- _Exercise details_: Reproduce all entries below verbatim. Skip the pictures.

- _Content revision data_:

○ ○ ○

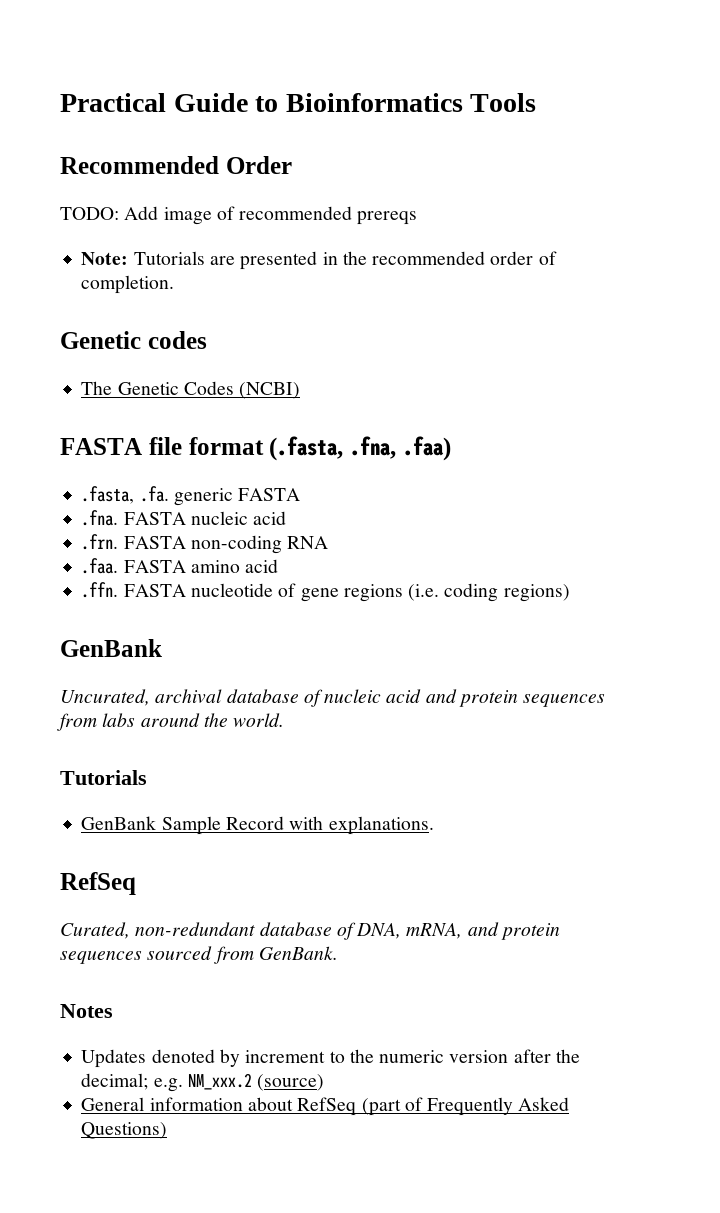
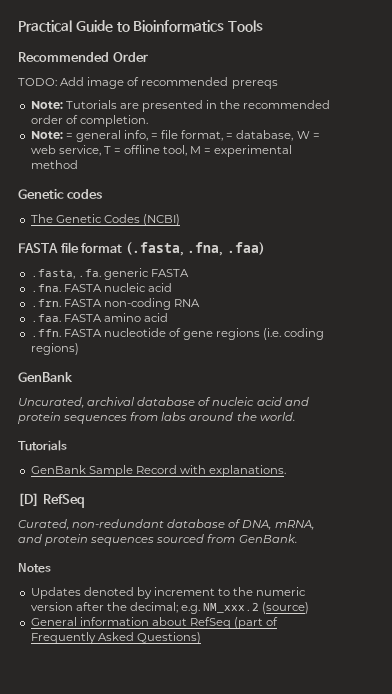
+ Note: = general info, = file format, = database, W = web service, T = offline tool, M = experimental method
  GenBank Sample Record with explanations.
- RefSeq
+ [D] RefSeq

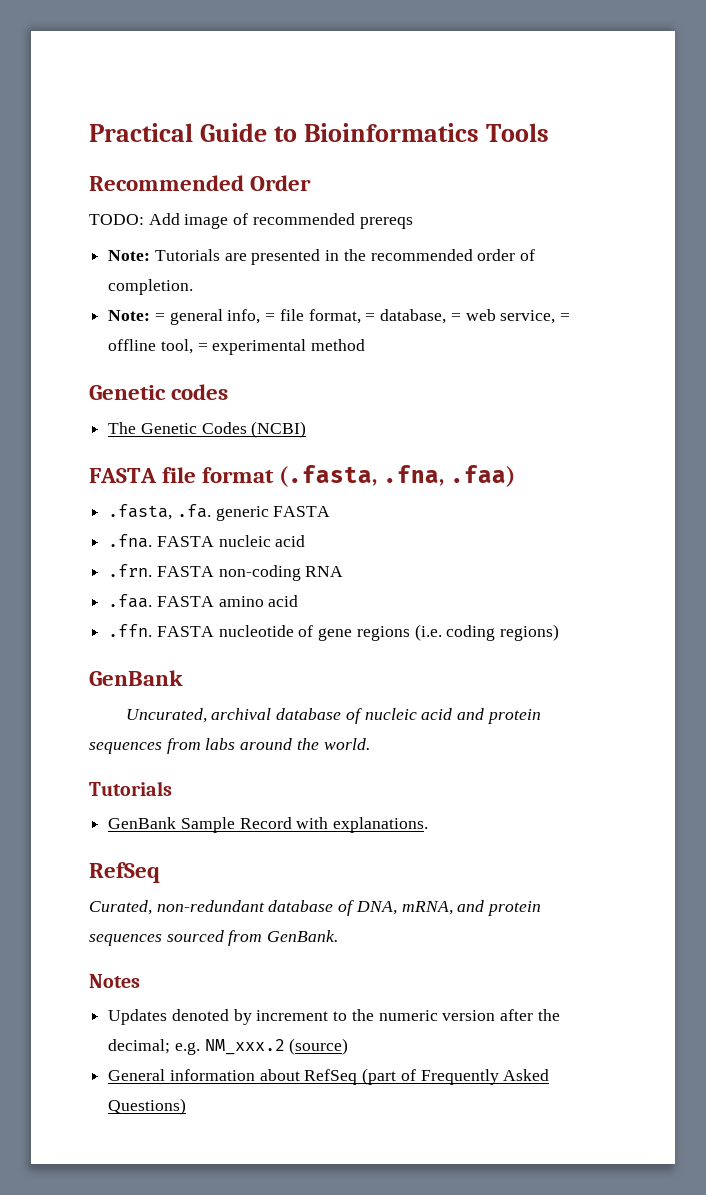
- Note: = general info, = file format, = database, W = web service, T = offline tool, M = experimental method
+ Note: = general info, = file format, = database, = web service, = offline tool, = experimental method
  GenBank Sample Record with explanations.
- [D] RefSeq
+ RefSeq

○ ○ ○

- _Solution for this task_:
+ Note: = general info, = file format, = database, W = web service, T = offline tool, M = experimental method
  GenBank Sample Record with explanations.
- RefSeq
+ [D] RefSeq

- Note: = general info, = file format, = database, W = web service, T = offline tool, M = experimental method
+ Note: = general info, = file format, = database, = web service, = offline tool, = experimental method
  GenBank Sample Record with explanations.
- [D] RefSeq
+ RefSeq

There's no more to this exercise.